(Before-and-after page screenshots)
=== Begin Enclosure ===

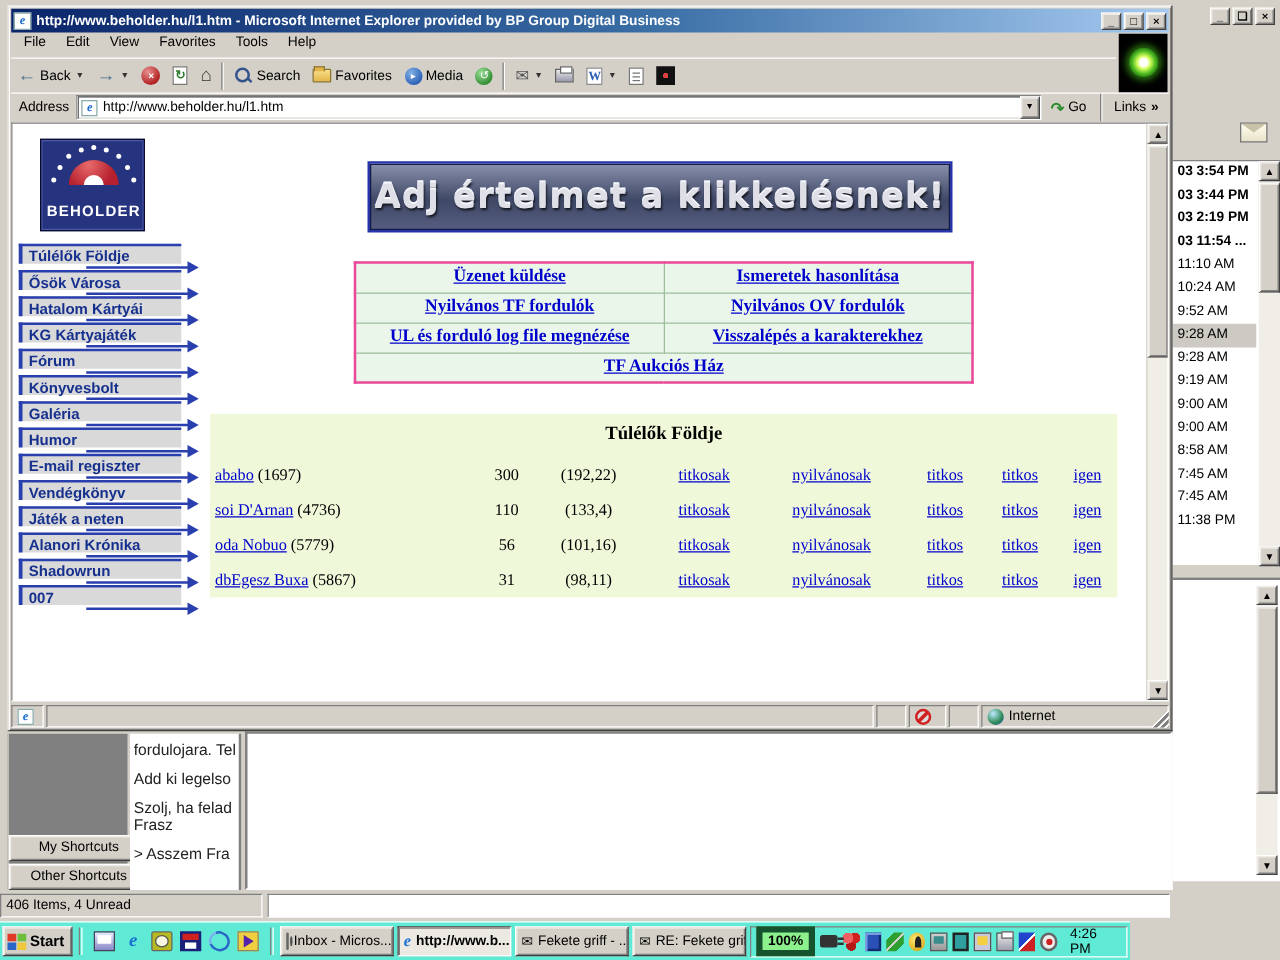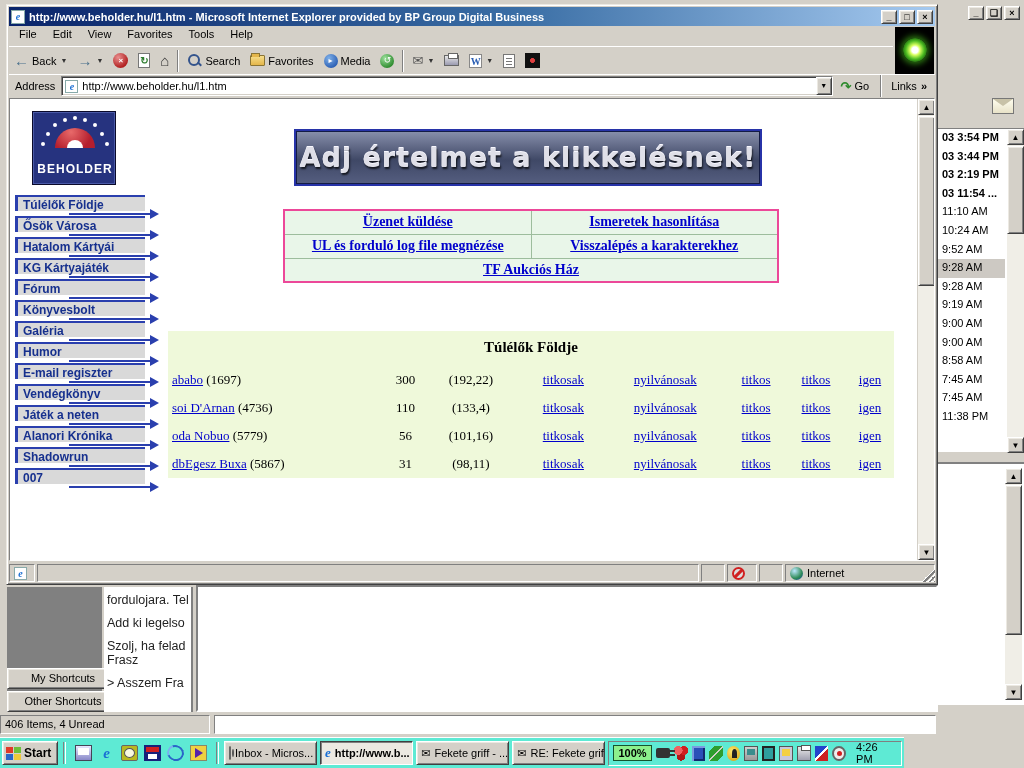--- a/index.html
+++ b/index.html
@@ -375,6 +375,10 @@
             <td><span class="lnk">Ismeretek hasonlítása</span></td>
           </tr>
           <tr>
+            <td><span class="lnk">Nyilvános TF fordulók</span></td>
+            <td><span class="lnk">Nyilvános OV fordulók</span></td>
+          </tr>
+          <tr>
             <td><span class="lnk">UL és forduló log file megnézése</span></td>
             <td><span class="lnk">Visszalépés a karakterekhez</span></td>
           </tr>

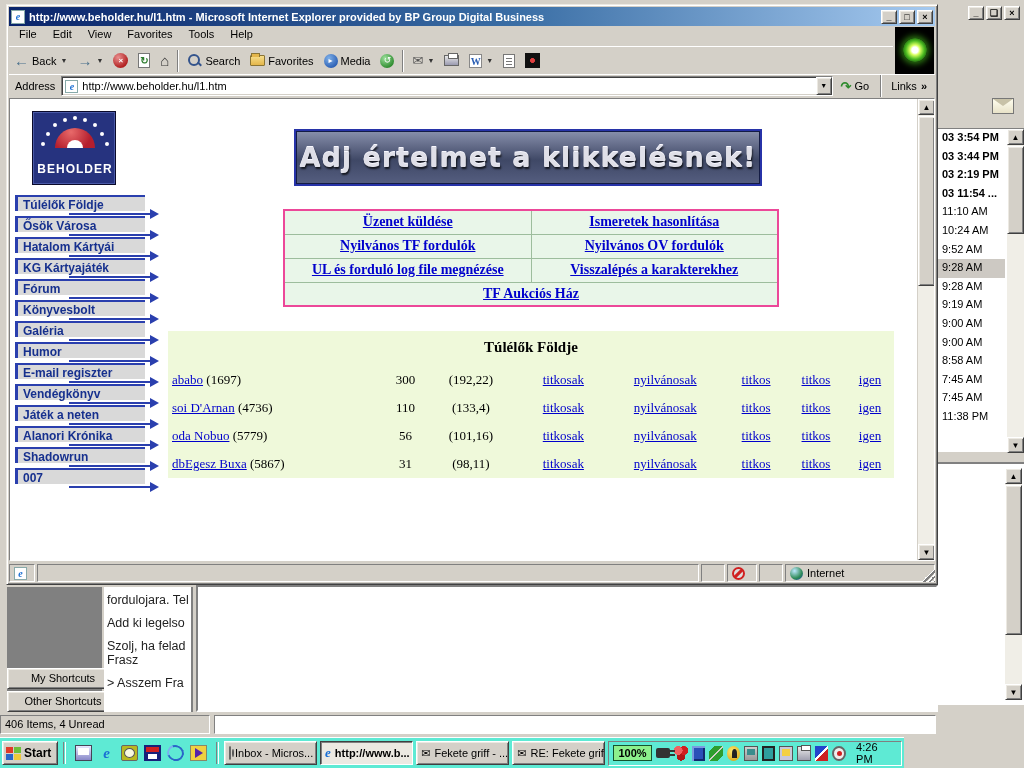--- a/index.html
+++ b/index.html
@@ -130,7 +130,7 @@
   .task-btn { display:flex; align-items:center; gap:4px; width:112px; height:24px; padding:0 4px; font-size:11px; white-space:nowrap; overflow:hidden; }
   .task-btn.active { font-weight:bold; background:#ece9e2; }
   .tray { margin-left:auto; display:flex; align-items:center; gap:4px; height:25px; border:1px solid; border-color:#808080 #fff #fff #808080; padding:0 8px 0 4px; }
-  .batt { background:#8cf08c; border:1px solid #14532d; font-weight:bold; font-size:11px; padding:1px 4px; }
+  .batt { background:#8cf08c; border:5px solid #14532d; font-weight:bold; font-size:11px; padding:1px 4px; }
   .plug { width:16px; height:10px; position:relative; background:#333; border-radius:2px; }
   .plug::before { content:""; position:absolute; right:-5px; top:2px; width:5px; height:2px; background:#333; box-shadow:0 4px 0 #333; }
   .tico { width:15px; height:15px; display:inline-block; }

=== End Enclosure ===

Look over the records above and filter for each line with the word "display".

   .task-btn { display:flex; align-items:center; gap:4px; width:112px; height:24px; padding:0 4px; font-size:11px; white-space:nowrap; overflow:hidden; }
   .tray { margin-left:auto; display:flex; align-items:center; gap:4px; height:25px; border:1px solid; border-color:#808080 #fff #fff #808080; padding:0 8px 0 4px; }
   .tico { width:15px; height:15px; display:inline-block; }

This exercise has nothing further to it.